Responses of the rabbit tracheal epithelium in vitro to H2O2-induced oxidative stress

A model of rabbit tracheal epithelial (RTE) cells in primary culture was used to characterize specific and repair responses of airway epithelial cells to oxidative stress. Two well-known reactive oxygen species (ROS) generating systems were used: H(2)O(2) alone or in combination with Fe(2+) to produce the hydroxyl radical. RTE cells exhibited lipid peroxidation when exposed to H(2)O(2) + Fe(2+). Moreover, catalase (CAT) activity decreased after a 1-hour treatment in 3-day-old cultures but increased in 7-day-old cultures which have higher antioxidant enzyme activities. Superoxide dismutase (SOD) activity was never affected. In addition, RTE cells displayed a repair response leading to squamous metaplasia. H(2)O(2) + Fe(2+) treatment resulted in a time-dependent increase in the steady-state level of c-myc mRNA while c-jun and c-fos were not activated. Moreover, a chronic exposure induced the expression of the squamous phenotype characterized by the expression of the cytokeratin 13 confirmed both at the message and protein levels. RTE cells in primary culture react early to H(2)O(2) + Fe(2+) exposure by an increase in c-myc expression and by modifications in CAT activity. Further, a lipid peroxidation occurs and the tracheal epithelium evolves to squamous metaplasia.

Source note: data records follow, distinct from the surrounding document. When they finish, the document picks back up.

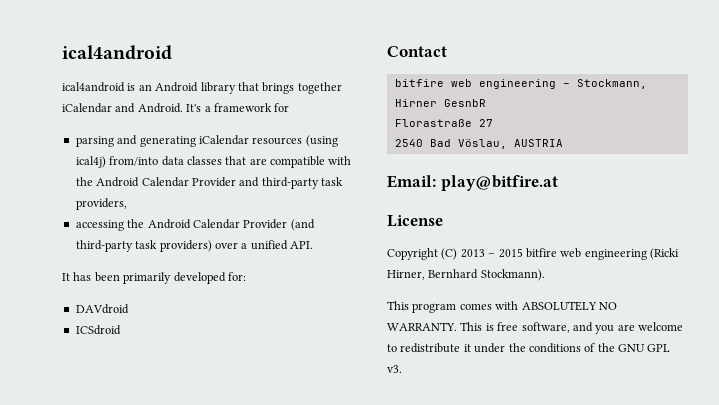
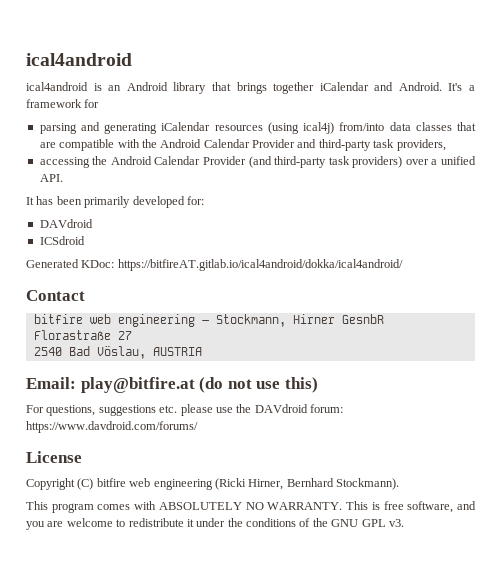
(121, 330) none -> [26,259,403,271] // Generated KDoc: https://bitfireAT.gitlab.io/ical4android/dokka/ical4android/
(558, 183) none -> [199,377,318,393] [26,404,343,416] [26,421,198,433] (do not use this) // For questions, suggestions etc. please use the DAVdroid forum: https://www.davdroid.com/forums/
[460,248,523,258] 2013 – 2015 -> (94, 484) none

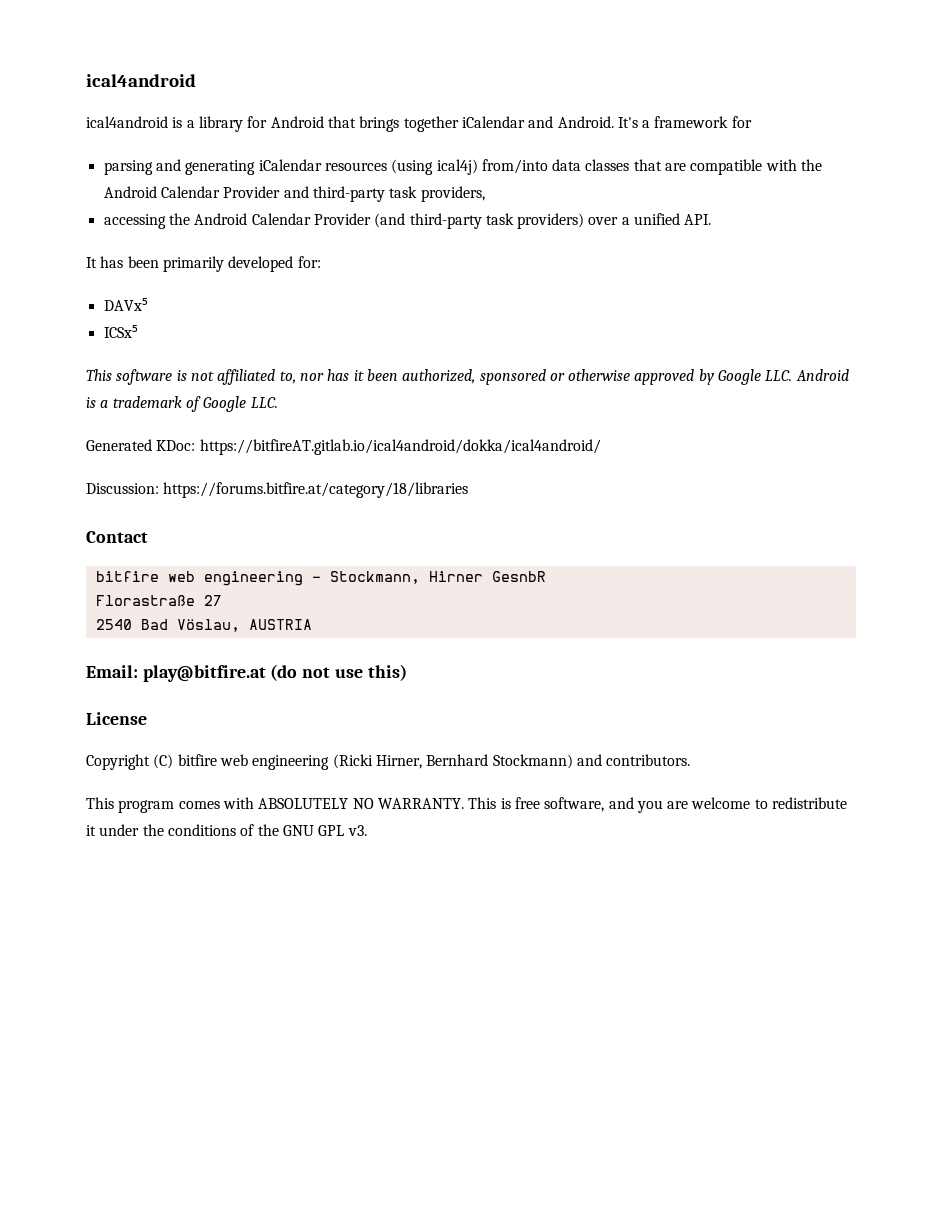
[108,82,207,94] an Android library -> [186,116,324,132] a library for Android
[39,219,93,228] [39,236,85,245] DAVdroid // ICSdroid -> [103,298,148,311] [103,325,138,338] [86,369,849,385] [86,396,278,412] DAVx⁵ // ICSx⁵ // This software is not affiliated to, nor has it been authorized, sponsored or otherwise approved by Google LLC. Android is a trademark of Google LLC.
(403, 265) none -> [86,482,469,498] // Discussion: https://forums.bitfire.at/category/18/libraries
[26,404,343,416] [26,421,198,433] // For questions, suggestions etc. please use the DAVdroid forum: https://www.davdroid.com/forums/ -> (407, 672) none
[336,478,399,490] Stockmann). -> [492,754,691,769] Stockmann) and contributors.

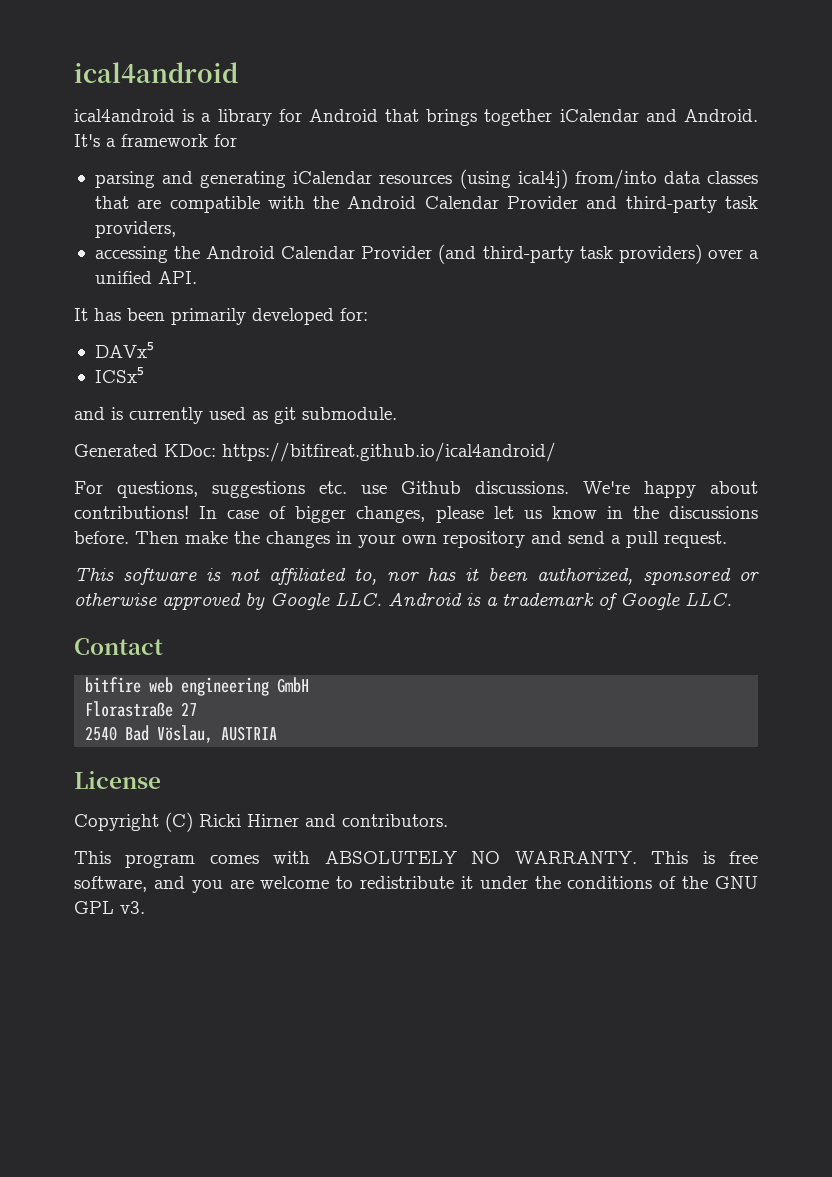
(138, 331) none -> [74,407,397,424] [74,442,556,462] [74,481,758,498] [74,505,759,523] [74,531,727,548] // and is currently used as git submodule. // Generated KDoc: https://bitfireat.github.io/ical4android/ // For questions, suggestions etc. use Github discussions. We're happy about contributions! In case of bigger changes, please let us know in the discussions before. Then make the changes in your own repository and send a pull request.
[86,439,601,455] [86,482,469,498] // Generated KDoc: https://bitfireAT.gitlab.io/ical4android/dokka/ical4android/ // Discussion: https://forums.bitfire.at/category/18/libraries -> (732, 599) none
[311,571,546,584] – Stockmann, Hirner GesnbR -> [277,677,310,693] GmbH
[86,664,407,682] [86,712,147,725] [86,754,573,770] Email: play@bitfire.at (do not use this) // License // Copyright (C) bitfire web engineering (Ricki Hirner, Bernhard Stockmann) -> [74,771,161,789] [74,812,299,832] License // Copyright (C) Ricki Hirner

In vitro exposure of rabbit tracheal epithelium to SO2: Effects on morphology and ciliary beating

The aim of this in vitro study was to characterize the direct effects of short-term exposure to low concentrations of sulfur dioxide (SO(2)) on both the morphology and the physiology of rabbit tracheal primary cultures. Scanning electron microscopy (SEM) studies revealed that ciliated cells exposed for 1 hr to 10 ppm or 30 ppm SO(2) exhibited aggregated cilia. Transmission electron microscopy revealed numerous swollen mitochondria in cells exposed to 30 ppm SO(2) for 1 hr. This morphological damage to cells was coupled with physiological alterations. A 25% decrease in ciliary beat frequency (CBF) was measured in cells exposed to 30 ppm SO(2). This inhibition was partially reversible within 24 hr. This SO(2) concentration also induced a significant depletion of cellular ATP content which was completely restored after a 24-hr recovery period. A correlation was found between cellular ATP level depletion and CBF decrease.